My paternal grandfather, Bill Reynolds, was severely injured in World War II. He as on a PT Boat in the South Pacific and a bomb was dropped from a Japanese plane that just missed the boat. The bomb exploded on impact with the water sending shards of shrapnel into his body. One of the worst injuries was to his left arm. The shrapnel damaged tendons, muscles, and nerves in the arm and the doctors wanted to amputate. He begged them to let him keep it and they did. It did heal but he had very limited use of it including no use of the pinky and ring fingers on that hand and limited used of the other three fingers. The pinky and index fingers were drawn up into his palm and he could not straighten them out not even by pulling on them with his other hand. I tell you all of this to get to the main part of this story. In 1971 he went to a meeting where Kenneth Hagin was speaking. Kenneth Hagin was well known for meetings where people were miraculously healed and other things happened. In this meeting Mr. Hagin said that there was someone in the audience with a shriveled up left arm that God wanted to heal. My grandpa did not go up for healing, he did not have the man of God pray for him. After the service my dad asked him why he hadn’t gone up. My grandpa basically said he didn’t want to embarrass the speaker if he didn’t get healed. In other words he asked “What if it didn’t work?” My question and the question that started all of this is “What if it had worked?????”

That’s what I want to know from you, “What if it does work?” In the stories above, most did step out and I believe they got past the “what if it doesn’t” to the “what if it does” very quickly. Noah survived the flood. Abraham had a son and God provided a sacrifice. David killed Goliath, survived persecution, and became the king of Israel. My grandpa became a minister, raised a family the best he knew how, most of whom are serving the lord very fervently.

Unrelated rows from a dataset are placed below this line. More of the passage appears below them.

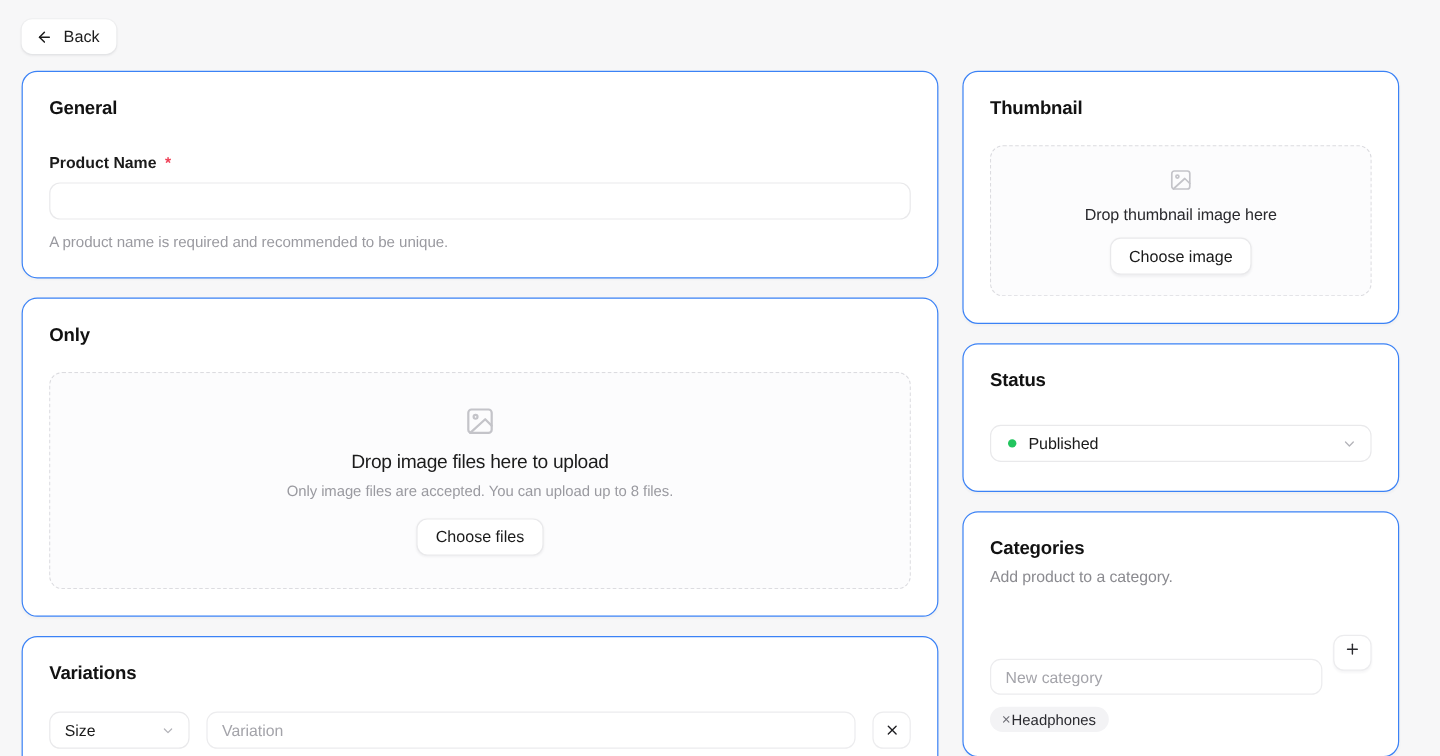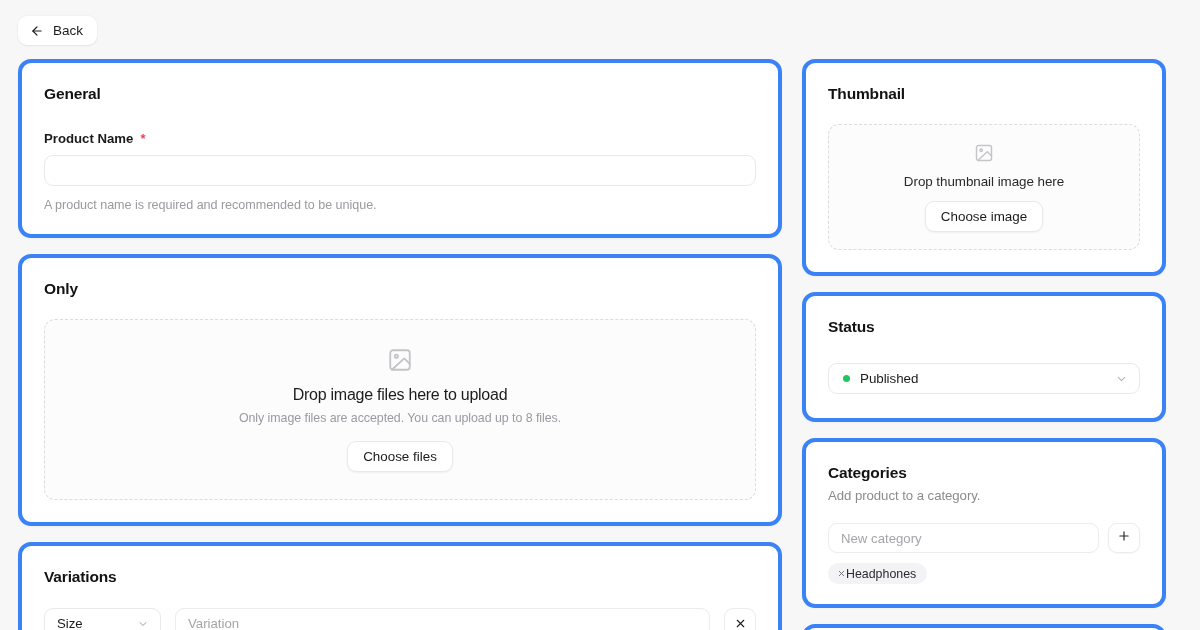--- a/index.html
+++ b/index.html
@@ -54,21 +54,21 @@
     gap: 20px;
     margin-top: 14px;
     align-items: flex-start;
   }
   .col-main { width: 764px; flex: 0 0 764px; }
   .col-side { width: 364px; flex: 0 0 364px; }
 
   
   .card {
     background: #ffffff;
-    border: 4px solid #3b82f6;
+    border: 1px solid #3b82f6;
     border-radius: 13px;
     box-shadow: 0 1px 2px rgba(16,24,40,0.03);
   }
   .card + .card { margin-top: 16px; }
 
   .card-general   { padding: 22px 22px 22px 22px; }
   .card-media     { padding: 22px 22px 22px 22px; }
   .card-variations{ padding: 22px 22px 22px 22px; }
   .card-thumb     { padding: 22px 22px 22px 22px; }
   .card-status    { padding: 22px 22px 24px 22px; }
@@ -222,20 +222,21 @@
     flex: 1 1 auto;
     height: 30px;
     padding: 0 12px;
     background: #ffffff;
     border: 1px solid #ececee;
     border-radius: 9px;
     font-family: inherit;
     font-size: 13.2px;
     color: #1b1b1b;
     outline: none;
+    margin-top: 41px;
   }
   .cat-input::placeholder { color: #a4a4aa; }
   .add-btn {
     flex: 0 0 32px;
     width: 32px; height: 30px;
     display: flex;
     align-items: center;
     justify-content: center;
     background: #ffffff;
     border: 1px solid #ececee;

He touched thousands of lives through his churches, and through his family. He never had a very large church but in the churches he had he touched lives and those lives touched lives and they touched many more. There’s literally no way of knowing how much of an impact he has had all because he stepped out. He got past the “what if”.

What is your “what if”? What is it, big or small, that you feel God is calling you to do but can’t get past the “what if it doesn’t work?” We ask what if because we are only looking at ourselves and what we can do. We think, yeah, I know God can do that but surely He can’t use me to do it. We don’t think He can do it through us and we stop and ask “what if I fail” instead of “what if He succeeds?” I am challenging you, I am challenging myself, right now, get past the “what if”. Step out and do what God is asking. Will you always get the results you want or expect? Maybe not, you will; however, get His results, and you will know that you did it. You will know that you heard God and stepped out in faith to do what He has told you. And besides, what if it does work?